On this view, in the final analysis, the only things that exist are those which are utterly enmeshed in the web of causal relations, at once constituting and being constituted by each other at every moment: a situation symbolized poetically by image of the “Net of Indra.”
The Buddhist philosopher of the Dharmakīrti school, then, will apply this analysis to all of the Devas, Buddhas, Bodhisattvas, and the like—to all the divine beings in the Buddhist cosmos—in just the same way that it is applied to human beings, and to all the other material and immaterial contents of the world. Yet this is not at all to deny the existence of the Gods, and it is certainly not to deny the Gods’ existence to any greater degree than the existence of anything else. Rather, it is to assert that the Gods, like human beings, carrot seeds, rice sprouts, and rivers, exist only within an interdependent web of causality. On Dharmakīrti’s account, all of these beings, from the Gods to the carrot seeds, lack any isolated, discrete intrinsic nature (svabhāva); but that is simply to say that they do exist, in the only way that anything can.

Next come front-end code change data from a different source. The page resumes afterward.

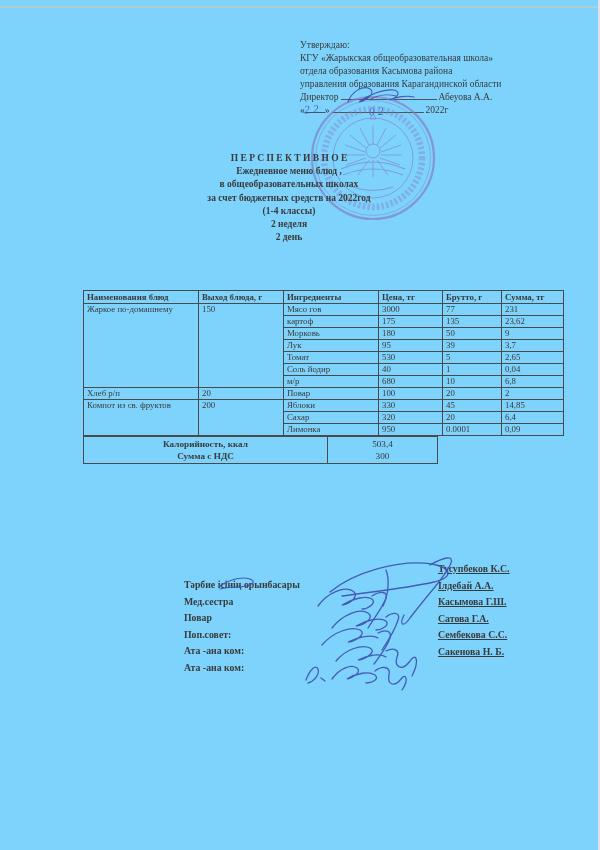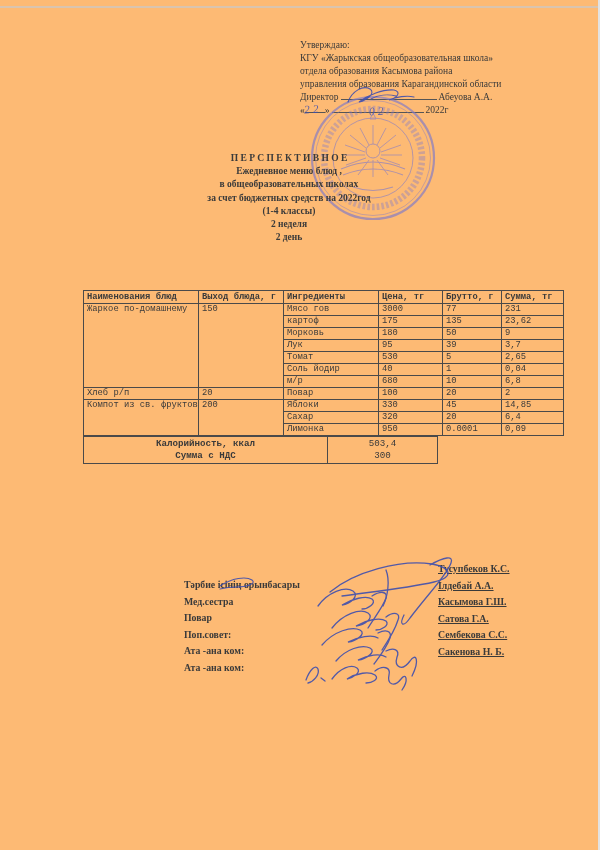--- a/index.html
+++ b/index.html
@@ -11,7 +11,7 @@
   *{margin:0;padding:0;box-sizing:border-box;}
   html,body{width:600px;height:850px;}
   body{background:#e9e9e9;font-family:"Liberation Serif","DejaVu Serif",serif;}
-  #page{position:relative;width:600px;height:850px;background:#fdba74;overflow:hidden;color:var(--text);}
+  #page{position:relative;width:600px;height:850px;background:#7dd3fc;overflow:hidden;color:var(--text);}
   .scan-edge-top{position:absolute;top:6px;left:0;width:600px;height:2px;background:#c9c9c9;opacity:.7;}
   .scan-edge-right{position:absolute;top:0;right:0;width:2px;height:850px;background:#e2e2e2;}
 

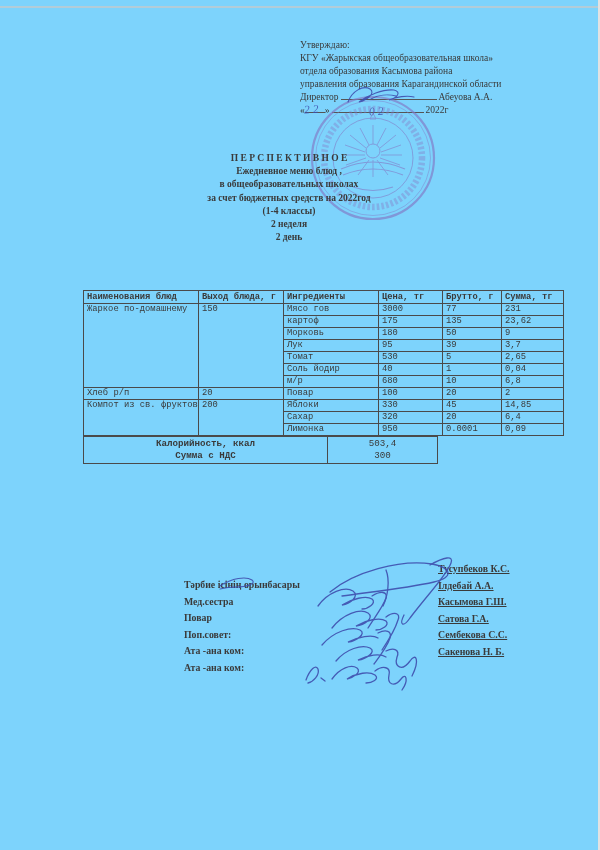--- a/index.html
+++ b/index.html
@@ -34,7 +34,7 @@
 
   
   .table-wrap{position:absolute;left:83px;top:290px;}
-  table{border-collapse:collapse;table-layout:fixed;font-family:Liberation Mono, monospace;}
+  table{border-collapse:collapse;table-layout:fixed;font-family:Liberation Serif, serif;}
   #menu-table{width:480px;}
   #menu-table th,#menu-table td{border:1px solid var(--border);padding:0 3px;font-size:8.8px;
     text-align:left;vertical-align:top;white-space:nowrap;overflow:hidden;line-height:11px;}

So while there is much more that could be said for and against this philosophical and theological approach—and it is not, at the end of the day, a metaphysics I personally find compelling—calling such thinkers “atheists” would be totally unwarranted.
1 While I think that Edward P. Butler, following the ancient Neoplatonists, is quite correct that (in most/all of the respects that matter), monotheism is a form of atheism, a defense of that claim is beyond the scope of the present essay.
2 This basic principle pervades the work of Dharmakīrti and his successors, but a few important instances of it are in Dharmakīrti’s Pramāṇaviniścaya, kārika 55, and his Pramāṇavārttikasvavṛtti, 149.27–150.2 (Gnoli).
3 The caveat “at least in any interesting way” is meant as a gesture toward the more refined form of Dharmakīrti’s view, according to which, on a (nearly) final analysis, all of the things which exist at one instant of time are, in some way or another, causes of all the things which exist at the immediately subsequent moment of time.